The Supper Club - Logo

Quick tricks that will transform your report writing

We've all been there. The deadline's looming and all you have so far is some data, a few charts, a flashing cursor or a blank piece of paper. It can be frustrating and stressful to write, especially when writing isn't what you enjoy but something you just have to do as part of your job.

And it's a situation made worse by the fact that the way we typically write reports doesn't work well, either for those writing or reading them. And if this traditional method of structuring business reports doesn’t work for the people who read them, a new way of writing them is needed.

This was the headline takeaway from ‘Swim, Surf and Dive’, an event held last week for Supper Club members with Chris West, founder of Verbal Identity and best-selling author. West specialises in helping businesses use language more effectively.

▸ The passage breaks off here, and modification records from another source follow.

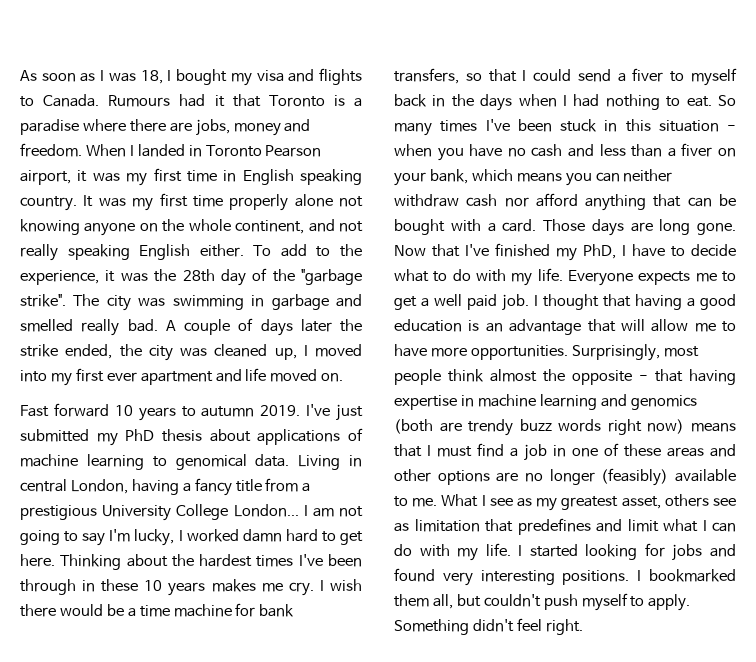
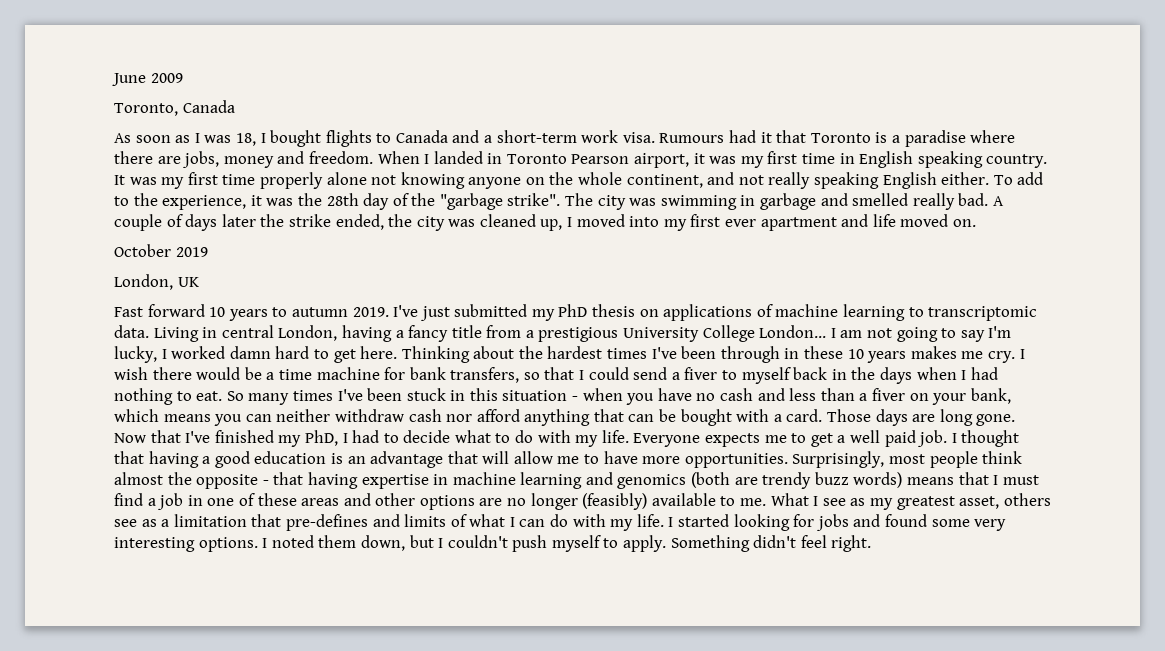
(20, 75) none -> [112,73,183,86] [114,100,235,116] June 2009 // Toronto, Canada //
[230,68,362,86] [20,94,100,107] my visa and flights to Canada. -> [325,130,655,147] flights to Canada and a short-term work visa.
(344, 377) none -> [114,244,208,257] [114,274,199,290] // October 2019 // London, UK
[209,429,251,442] about -> [639,309,659,317] on
[175,454,247,470] genomical -> [928,306,1038,321] transcriptomic
[632,244,665,257] have -> [352,430,380,443] had
[558,419,685,435] words right now) -> [853,472,903,488] words)
(409, 527) none -> [161,519,170,527] a
[517,518,659,535] predefines and limit -> [285,514,467,531] pre-defines and limits of
(435, 575) none -> [931,519,970,527] some
[562,569,736,585] [394,594,481,609] positions. I bookmarked them all, but -> [198,535,444,552] options. I noted them down, but I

He recommended members follow some key reading principles and try one of two frameworks depending on need: the SCQA technique when writing short to medium-length reports or the Pyramid Principle for longer documents.

1.Situation, complication, question, answer

West explained that SCQA is one of his favourite frameworks, useful in almost any situation. It complements the findings of researchers (published in the journal Scientific American Mind) that people respond more favourably to narrative forms of information than to dry facts.

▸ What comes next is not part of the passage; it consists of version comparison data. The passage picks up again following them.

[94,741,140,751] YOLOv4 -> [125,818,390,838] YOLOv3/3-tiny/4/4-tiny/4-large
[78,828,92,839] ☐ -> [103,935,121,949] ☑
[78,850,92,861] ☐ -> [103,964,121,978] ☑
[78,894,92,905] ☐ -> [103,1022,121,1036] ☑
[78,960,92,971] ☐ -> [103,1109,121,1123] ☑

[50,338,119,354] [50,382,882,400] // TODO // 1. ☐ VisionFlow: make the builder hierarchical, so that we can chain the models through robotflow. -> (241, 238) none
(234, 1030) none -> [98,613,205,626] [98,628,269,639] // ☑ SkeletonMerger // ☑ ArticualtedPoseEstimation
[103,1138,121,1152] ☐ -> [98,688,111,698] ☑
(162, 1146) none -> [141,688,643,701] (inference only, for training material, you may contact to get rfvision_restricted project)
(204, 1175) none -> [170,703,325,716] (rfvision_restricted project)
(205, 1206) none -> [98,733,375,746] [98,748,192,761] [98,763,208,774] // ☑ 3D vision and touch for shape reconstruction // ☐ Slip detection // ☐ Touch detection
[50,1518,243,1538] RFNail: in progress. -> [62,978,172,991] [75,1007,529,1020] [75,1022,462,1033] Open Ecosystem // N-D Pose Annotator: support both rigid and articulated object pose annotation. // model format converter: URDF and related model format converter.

Ideally with SCQA, the story begins as far forward as possible and puts “an indisputable” piece of information at the centre to focus the reader’s attention. The next point places an obstacle to success in the way. As Chris says: “Our minds quest for an answer to a complication.”

A question then heightens the stakes before the writer gives a solution as the answer. As West adds: “The skill is in framing the question in such a way that your recommendation is the perfect answer.”

Responding to the way people read

The name of the event, Swim, Surf and Dive, was inspired by the way most of us tend to read. People are used to surfing quickly across headlines and swimming around any sub-headings for a bit more colour, before diving deeper into specific paragraphs for detail.

But West says that people have got used to writing headlines that focus on section titles and date ranges. What works better is to give a headline that tells a story. “So instead of Sales Report Q3, you can say ‘Sales have grown by 23% in Q3’.” This approach, says Chris, increases the chances of readers slowing down and consciously consuming the report.

2.Pyramid Principle: Reversing the script

While as writers we tend to show how we arrived at our conclusions chronologically, for the reader this is a boring and forgettable experience. Far better, West says, to begin with a recommendation that must then be justified through analysis and finally backed up with facts.

This “one, simple, overarching message” lies at the heart of the Pyramid Principle, beloved framework of management consultants in the 1990s made famous by Barbara Minto’s book.

Using a memory test, West was able to back up the research finding that people are generally unable to remember more than seven things at once. This means that the stakes are high indeed when you need to disseminate information in a complex report. But in offering one recommendation before all else, a writer can grab attention. As he says: “The first thing someone reading is going to say is ‘Why? How can you be so sure?’”

He demonstrated on screen how to plan a set of arguments using the pyramid. The main question was shown at the top of the hierarchy, followed by the main answer or conclusion. In the next pyramid layer the writer inserts three different arguments, each of which is supported in the next layer down by three pieces of information. Every answer should address the question ‘So what?’

In this way, grouping a set of 10 or 12 pieces of information, West says, “helps people remember the key points”.

West went on to demonstrate the framework’s effectiveness with two exercises using sets of simple data for attendees to organise into an argument. The idea was that by taking up one of the two frameworks, members would in future be able to get away from the “double think and anguish” that writing can cause.